The principle of regression explains the old adage; “You don’t want to own the best house in a neighborhood.” The most expensive house loses value because of its association with less valuable properties. At the same time, the principle of progression explains the least expensive property in the neighborhood gains value because its located near properties of greater quality.
Assemblage and Plottage
*combining with other key lots
Assemblage is the process of combining several individually owned adjoining parcels into one tract. Two or more tracks assembled to create one large parcel may result in greater utility and therefore an increase in value known as plottage. The difference between the value of the new parcel and the cost of the assemblage is known as the plottage increment.
Making Adjustments
Adjustments are made so that comparables will be a similar to the subject property as possible. Never make any adjustments to the subject property. If a comparable property is inferior to the subject property, the sales price of the comparable should be adjusted upward. The acronym to remember is CIA meaning Comparable Inferior, Add
Subtracting Comps
If a comparable property is superior to the subject property, the sales price of the comparable should be adjusted downward. The acronym to remember is CBS meaning Comparable Better Subtract
Cost or Summation Approach
Like the comparison approach, the cost approach to value is based on the principle of substitution, example, property is worth no more than the cost to replace it with an equally desirable substitute. The cost approach is most appropriate for special purpose properties, new properties, or in any situation where comparable and income data are lacking. The difficulty of evaluating depreciation makes it less reliable for older buildings.
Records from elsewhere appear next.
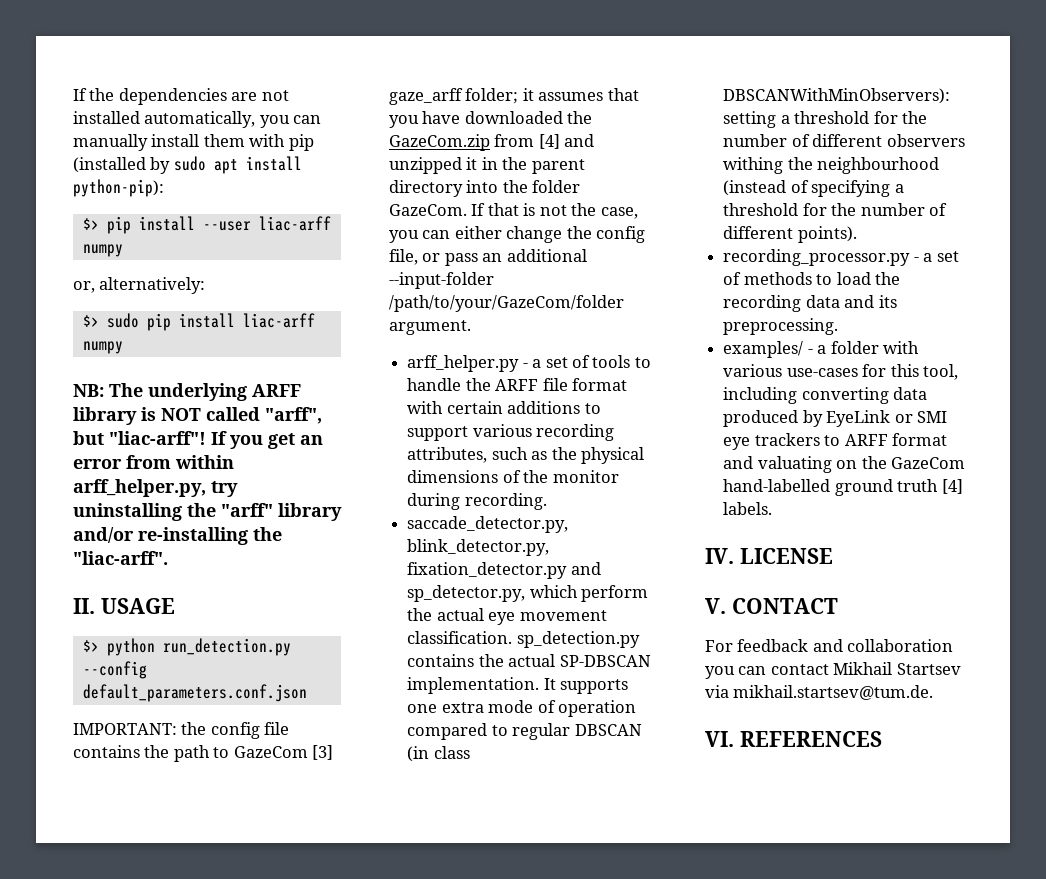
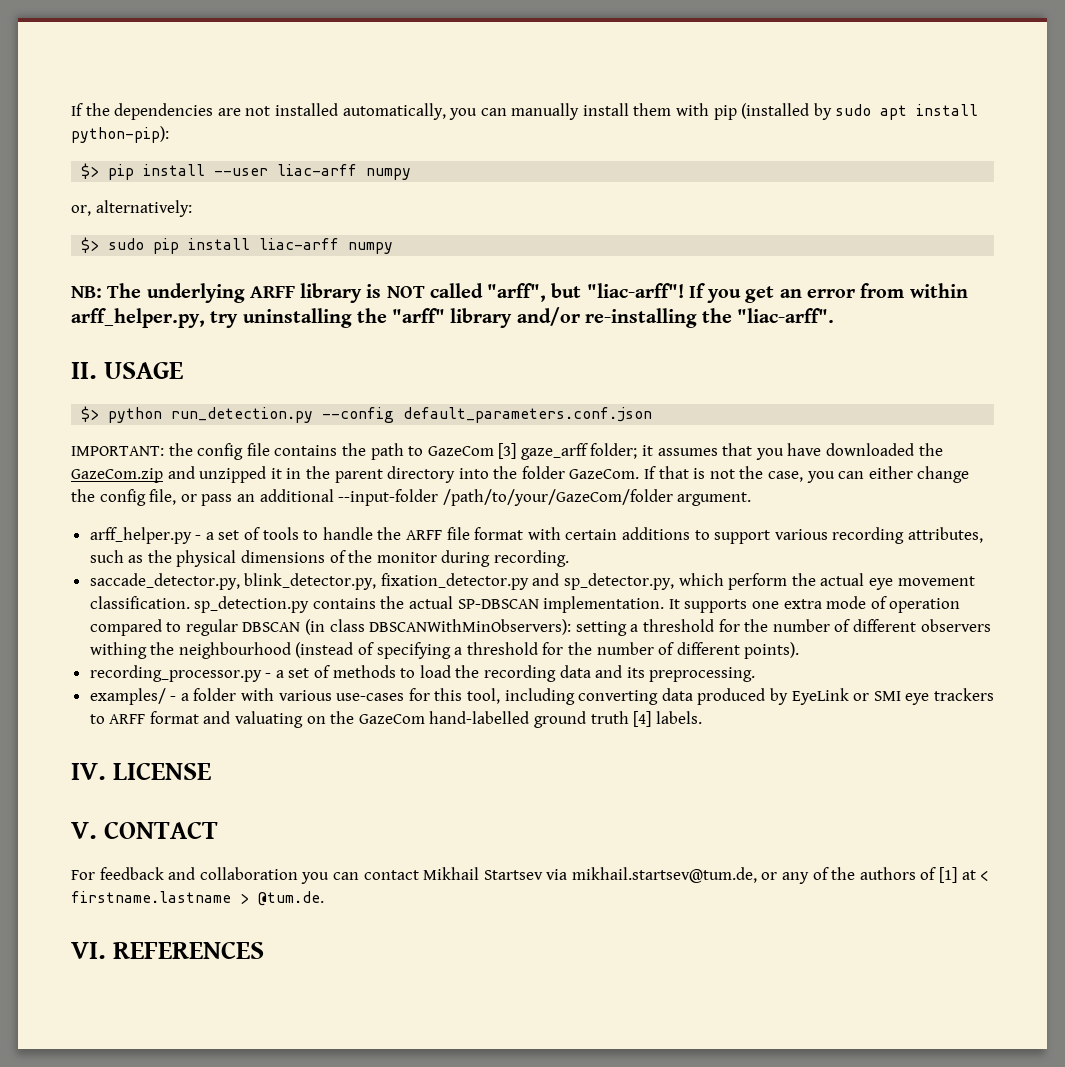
[494,134,560,149] from [4] -> (163, 475) none
[733,685,934,700] mikhail.startsev@tum.de. -> [571,867,990,884] [71,891,324,906] mikhail.startsev@tum.de, or any of the authors of [1] at < firstname.lastname > @tum.de.

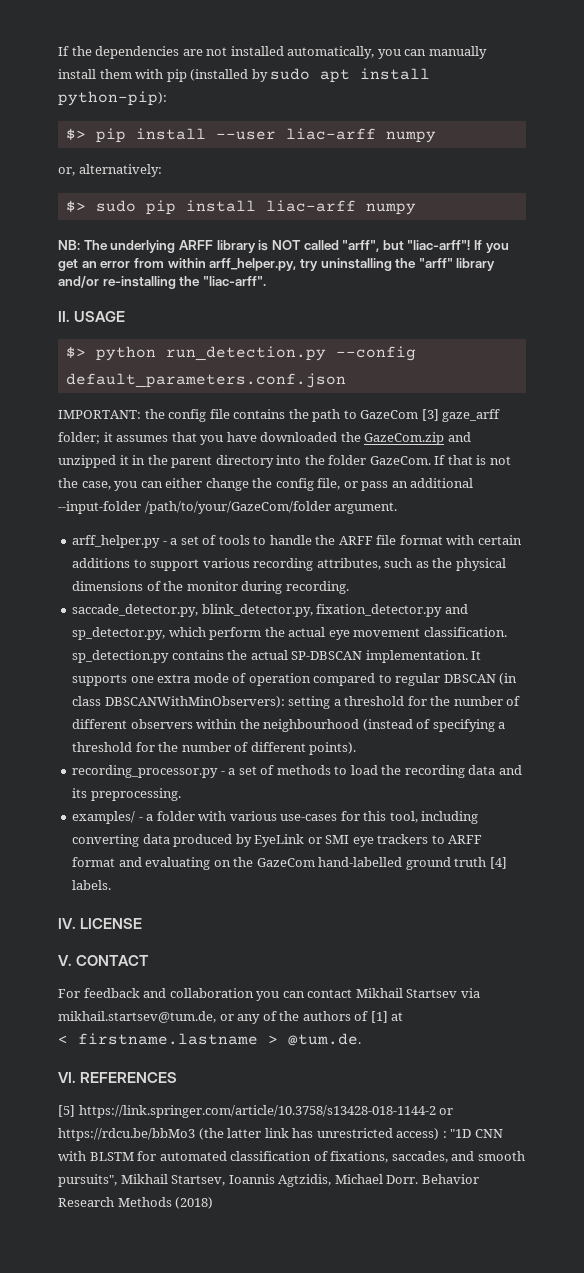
[89,642,147,659] withing -> [196,719,238,729] within
[235,711,304,728] valuating -> [145,857,211,870] evaluating
(976, 875) none -> (404, 1016) //
(265, 950) none -> [58,1105,454,1118] [58,1128,503,1141] [58,1151,525,1163] [58,1174,479,1187] [58,1197,214,1209] // [5] https://link.springer.com/article/10.3758/s13428-018-1144-2 or https://rdcu.be/bbMo3 (the latter link has unrestricted access) : "1D CNN with BLSTM for automated classification of fixations, saccades, and smooth pursuits", Mikhail Startsev, Ioannis Agtzidis, Michael Dorr. Behavior Research Methods (2018)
Real estate agents usually rely on professional appraisers for this type of evaluation since it requires special data and expertise for reliable results.
Unit in place method
In this method the appraiser estimates the installed cost of each component of the building, such as floors, walls, roof, plumbing, electrical systems, heating and air-conditioning. This method is more reliable than the square foot or cubic foot method, but requires specialized knowledge in data sources.
Physical Deterioration
Physical deterioration occurs because of normal wear and tear, by exposure to the elements, or by lack of proper maintenance. The owner usually has the ability to repair such things as worn carpeting or peeling paint. This type of depreciation is often curable although sometimes it has progressed to the point where the cost would exceed the value added and it becomes in curable. Some very rundown structures are better torn down then repaired.
Functional obsolescence
Functional obsolescence is loss of value due to inadequate, over adequate or out of date improvements. Examples are a septic tank another example is wiring an older homes such as fuses another example is a finished basement with five extra bedrooms over adequate
Economic obsolescence
Think of Detroit decline. Economic obsolescence, also called environmental, external, locational or social obsolescence, arises from forces outside of the property and is therefore, beyond the owners control. It is almost always incurable
The income approach
Usually for an investor
Although the income approach also employs the principle of substitution, the principle of anticipation is at the core of this approach to value. The value of the property is based on the present worth of future benefit or the anticipated amount of income. In other words the investor will decide how much he is willing to pay based upon the amount of income the property will produce.
Gross Rent Multiplier and Gross Income Multiplier
A method based on the idea that a properties value is the present worth of future benefits to be derived from the ownership. It is less sophisticated and less accurate than the capitalization approach. This approach compares income to value but does not account for vacancies or expenses.